SWIFT currently supports two implementation methods for Reranker models, which have significant differences in architecture and loss function computation:

### 1. Classification Reranker

**Applicable Models:** modernbert reranker models (e.g., gte-reranker-modernbert-base)

**Core Principles:**
- Based on sequence classification architecture, adding a classification head on top of pre-trained models
- Input: query-document pairs, Output: single relevance score

### 2. Generative Reranker

**Applicable Models:** qwen3-reranker models (0.6B/4B/8B)

**Core Principles:**
- Based on generative language model architecture (CausalLM)
- Input: query-document pairs, Output: probability of specific tokens (e.g., "yes"/"no")
- Classification is performed by comparing logits of specific tokens at the final position

## Loss Function Types

SWIFT supports multiple loss functions for training Reranker models:

### Pointwise Loss Functions
Pointwise methods transform the ranking problem into a binary classification problem, processing each query-document pair independently:

- **Core Idea:** Binary classification for each query-document pair to determine document relevance to the query
- **Loss Function:** Binary cross-entropy
- **Use Cases:** Simple and efficient, suitable for large-scale data training

Environment variable configuration:
- `GENERATIVE_RERANKER_POSITIVE_TOKEN`: Positive token (default: "yes")
- `GENERATIVE_RERANKER_NEGATIVE_TOKEN`: Negative token (default: "no")
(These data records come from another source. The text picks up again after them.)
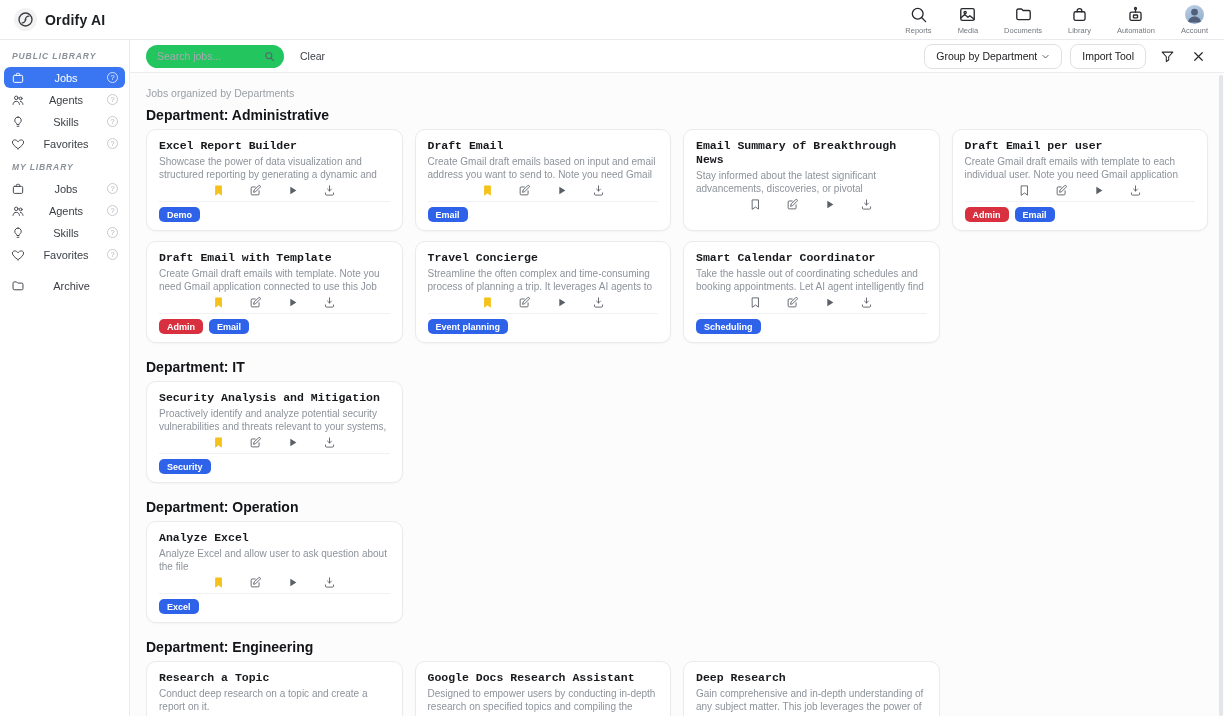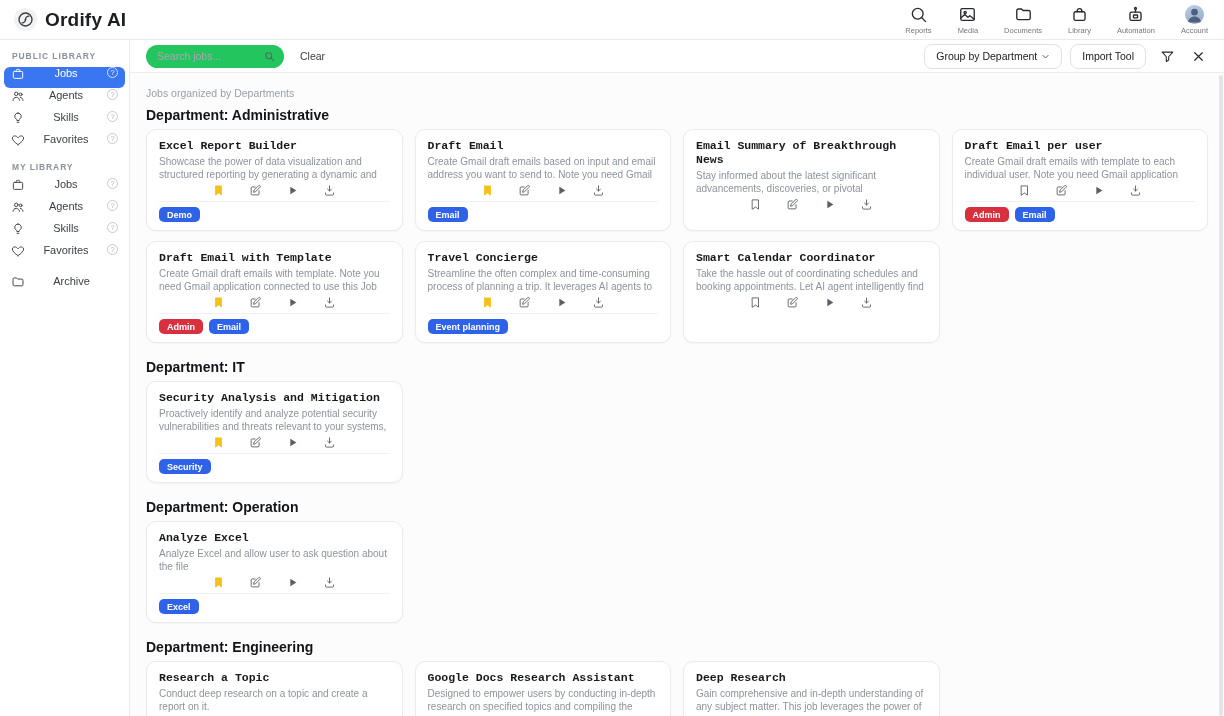"Ordify AI" .brand-name { font-size: 19px -> 14px }
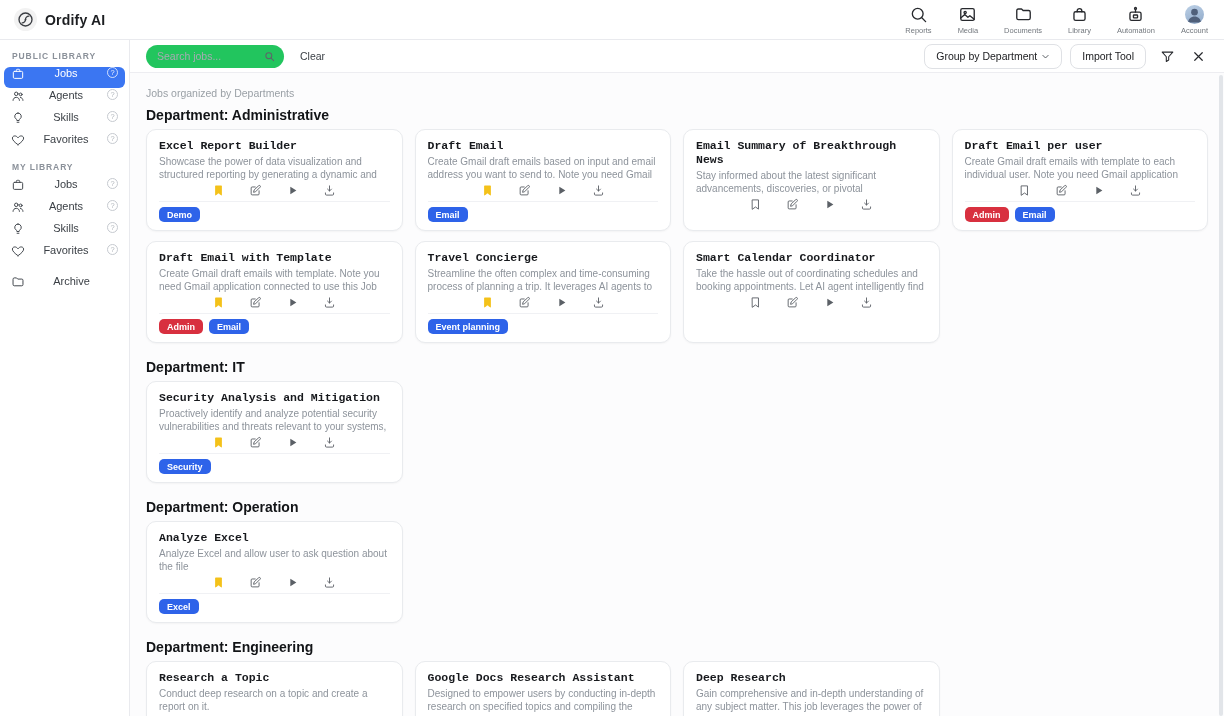"PUBLIC LIBRARY" .side-sec-title { font-style: none -> italic }
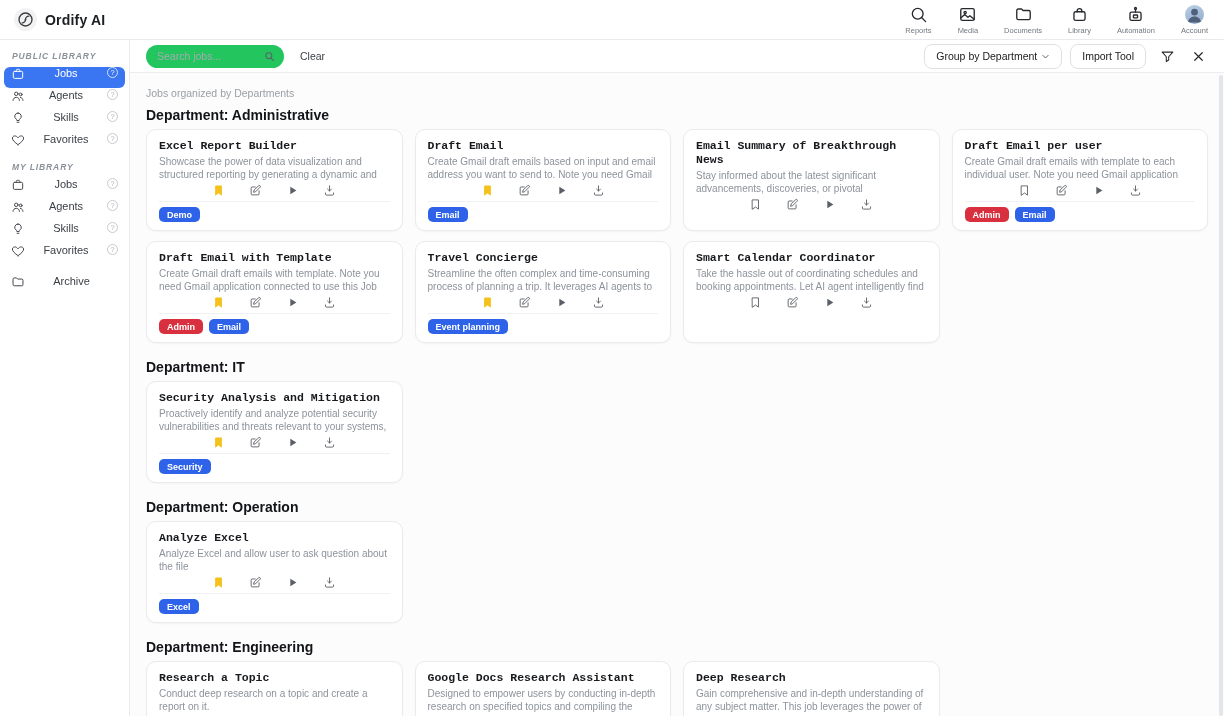"Jobs" .side-item { align-items: flex-start -> center }
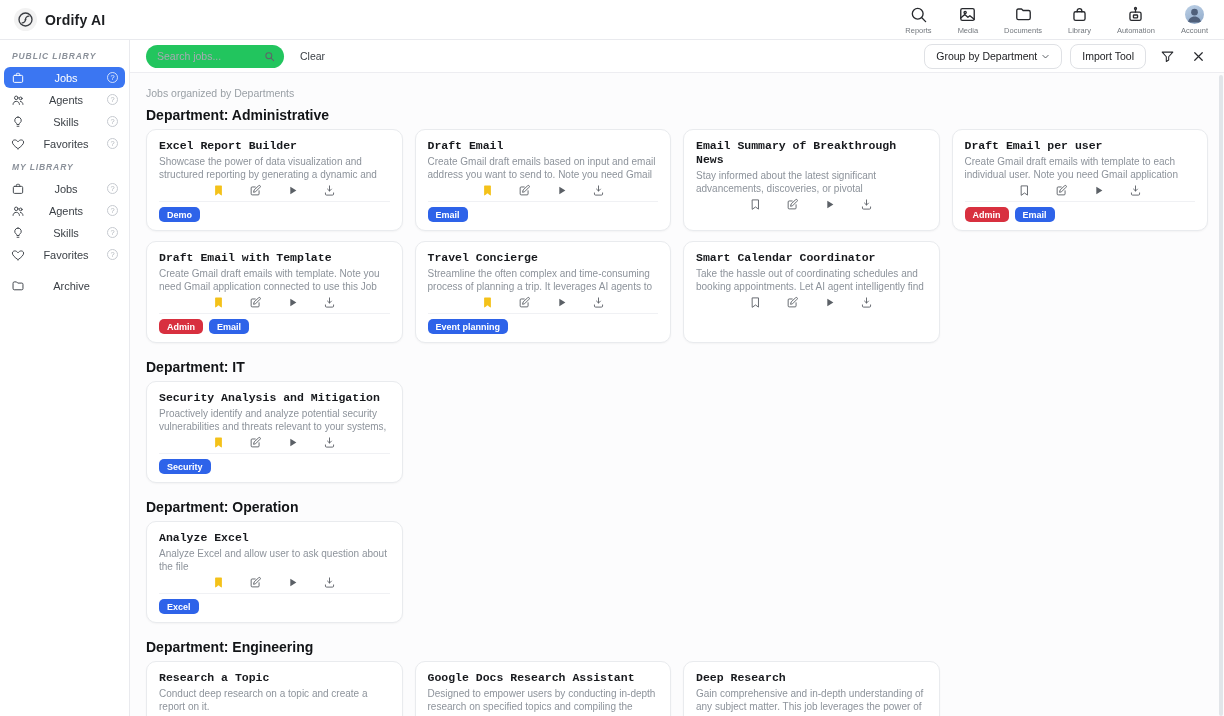"Scheduling" div.card-tags { html: none -> <div> <span>Scheduling</span> </div> }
### Listwise Loss Functions
Listwise methods transform the ranking problem into a multi-classification problem, selecting positive examples from multiple candidate documents:

- **Core Idea:** Multi-classification for each query's candidate document group (1 positive + n negative examples) to identify positive documents
- **Loss Function:** Multi-class cross-entropy
- **Use Cases:** Learning relative ranking relationships between documents, better aligned with the actual needs of information retrieval

Environment variable configuration:
- `LISTWISE_RERANKER_TEMPERATURE`: Softmax temperature parameter (default: 1.0)
- `LISTWISE_RERANKER_MIN_GROUP_SIZE`: Minimum group size, if the number of documents in the group is less than this value, the loss will not be calculated (default: 2)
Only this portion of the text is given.